Le cadre juridique d'engagement des armées repose sur trois points : la réquisition administrative d'un préfet, une demande de concours ou l'utilisation d'un certain nombre de protocoles ; l'article 16 de la Constitution, qui autorise le Président de la République à prendre des mesures exceptionnelles, y compris l'emploi des armées ; enfin, l'état de siège. Je rappelle que, dans le cas d'une menace militarisée, celui-ci permet au Gouvernement de confier à une autorité militaire des opérations militaires de résistance sur un secteur déterminé et de coordonner les actions d'ordre public.
En 2015 et 2016, des réflexions ont eu lieu sur ces questions, en particulier dans le cadre du rapport au Parlement sur les conditions d'emploi des armées lorsqu'elles interviennent sur le territoire national pour protéger la population, visant à consolider l'assise constitutionnelle de l'opération Sentinelle et à montrer qu'elle n'était en rien une opération de police militaire. La notion d'état de siège, liée aux crises de la fin du XIXe siècle, a été maintenue sans doute par prudence, tant la situation actuelle ne sera peut-être plus du tout la même dans vingt ou trente ans. La défense opérationnelle du territoire permet également de prendre de telles dispositions qui, sur un plan symbolique, sont très fortes mais ne me semblent pas forcément nécessaires pour atteindre les objectifs de défense recherchés.
En effet, face à une menace militarisée sur le territoire national, il n'est pas nécessairement utile et adapté de confier à l'autorité militaire la détermination de mesures d'ordre public. Nous considérons plutôt qu'il conviendrait de maintenir le plus longtemps possible l'ensemble des autorités compétentes, dont les forces de sécurité intérieure.
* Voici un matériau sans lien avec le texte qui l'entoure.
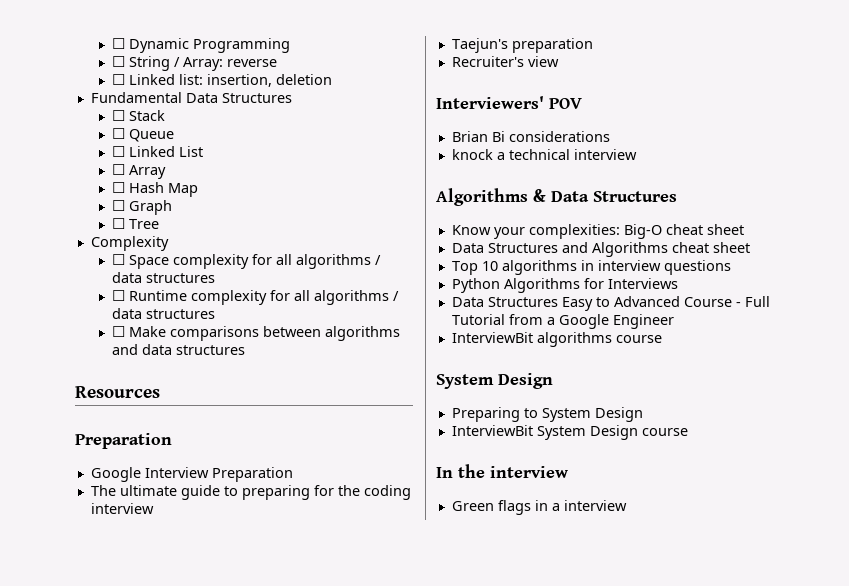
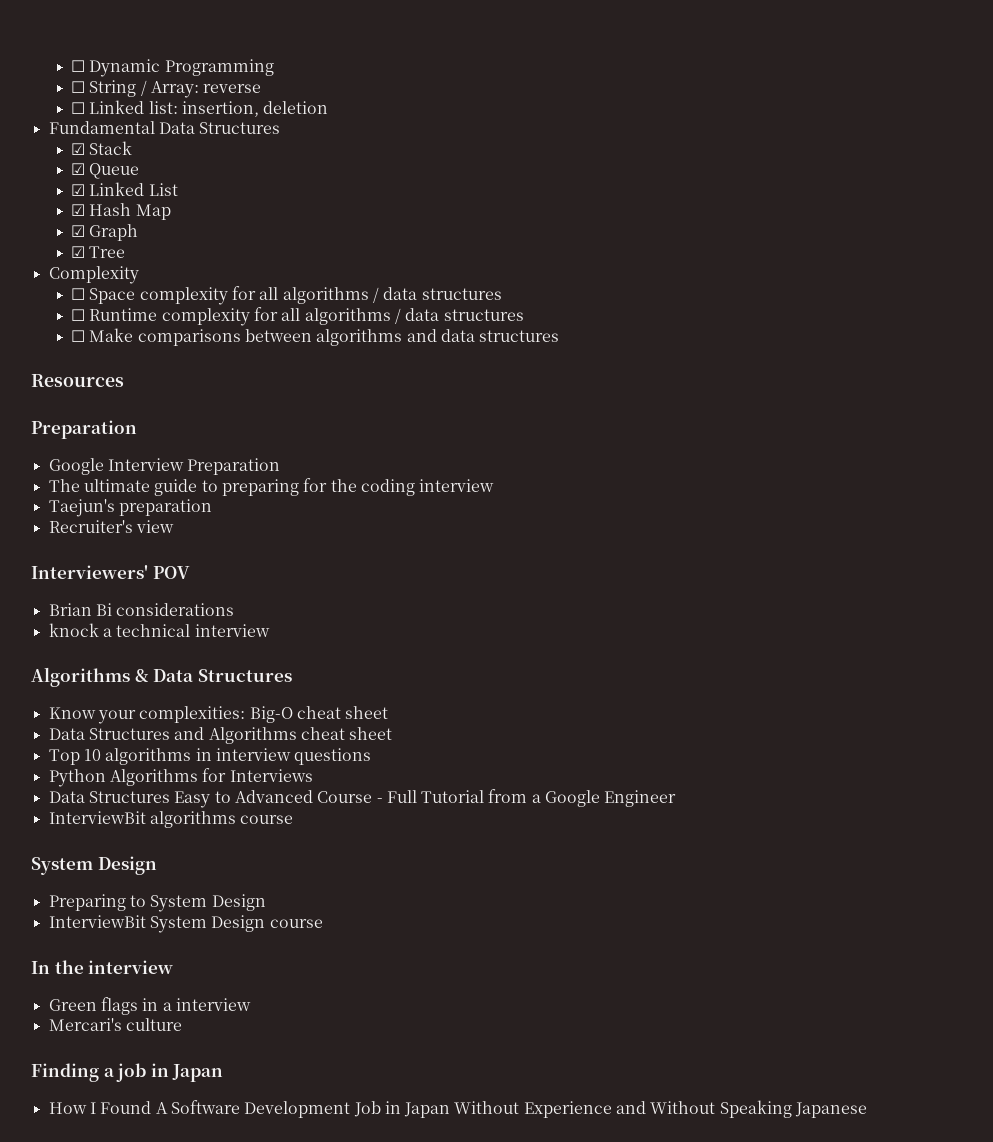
- ☐ Stack
+ ☑ Stack
- ☐ Queue
+ ☑ Queue
- ☐ Linked List
+ ☑ Linked List
- ☐ Array
- ☐ Hash Map
+ ☑ Hash Map
- ☐ Graph
+ ☑ Graph
- ☐ Tree
+ ☑ Tree
+ Mercari's culture
+ Finding a job in Japan
+ How I Found A Software Development Job in Japan Without Experience and Without Speaking Japanese

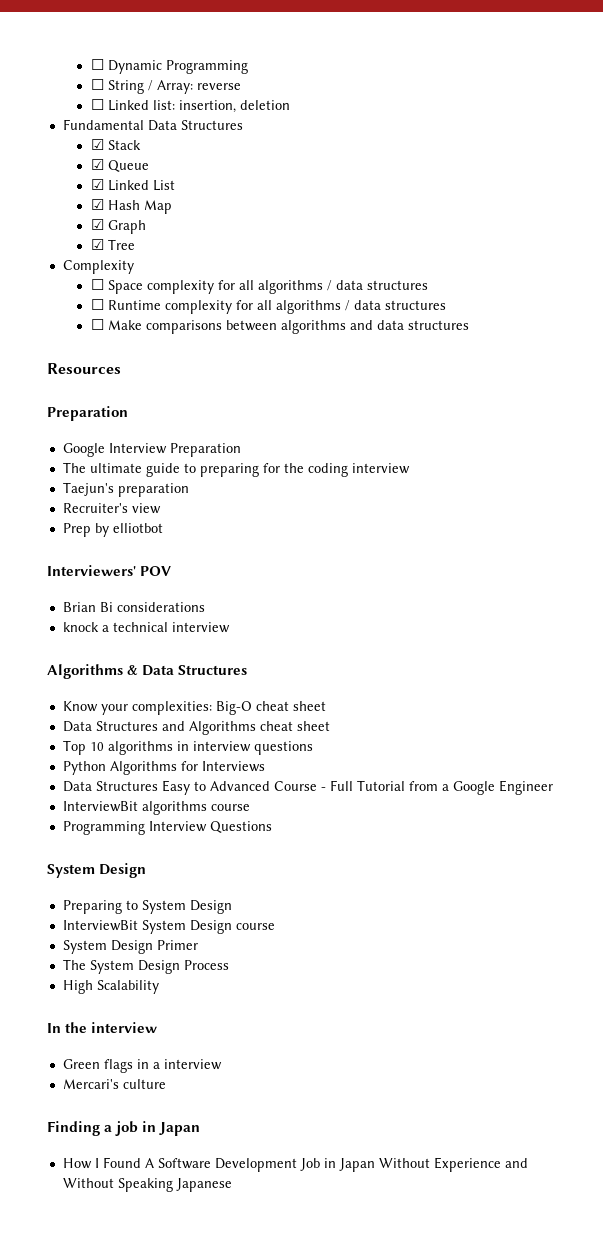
+ Prep by elliotbot
+ Programming Interview Questions
+ System Design Primer
+ The System Design Process
+ High Scalability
Ce sont elles qui connaissent les enjeux et les techniques de maintien de l'ordre public. Un basculement de cette responsabilité vers l'autorité militaire tel qu'il est prévu dans nos lois soulèverait de nombreuses questions. Nous n'avons aucune pratique en la matière et nous veillons le plus possible à n'en pas avoir, notamment dans le cadre de l'opération Sentinelle : telle n'est pas notre vocation. Pour autant, en cas de chaos absolu et d'agression militarisée sur le territoire national, il ne faudra pas s'interdire d'apporter une réponse militaire. Ce choix relèvera des autorités gouvernementales et du chef des armées.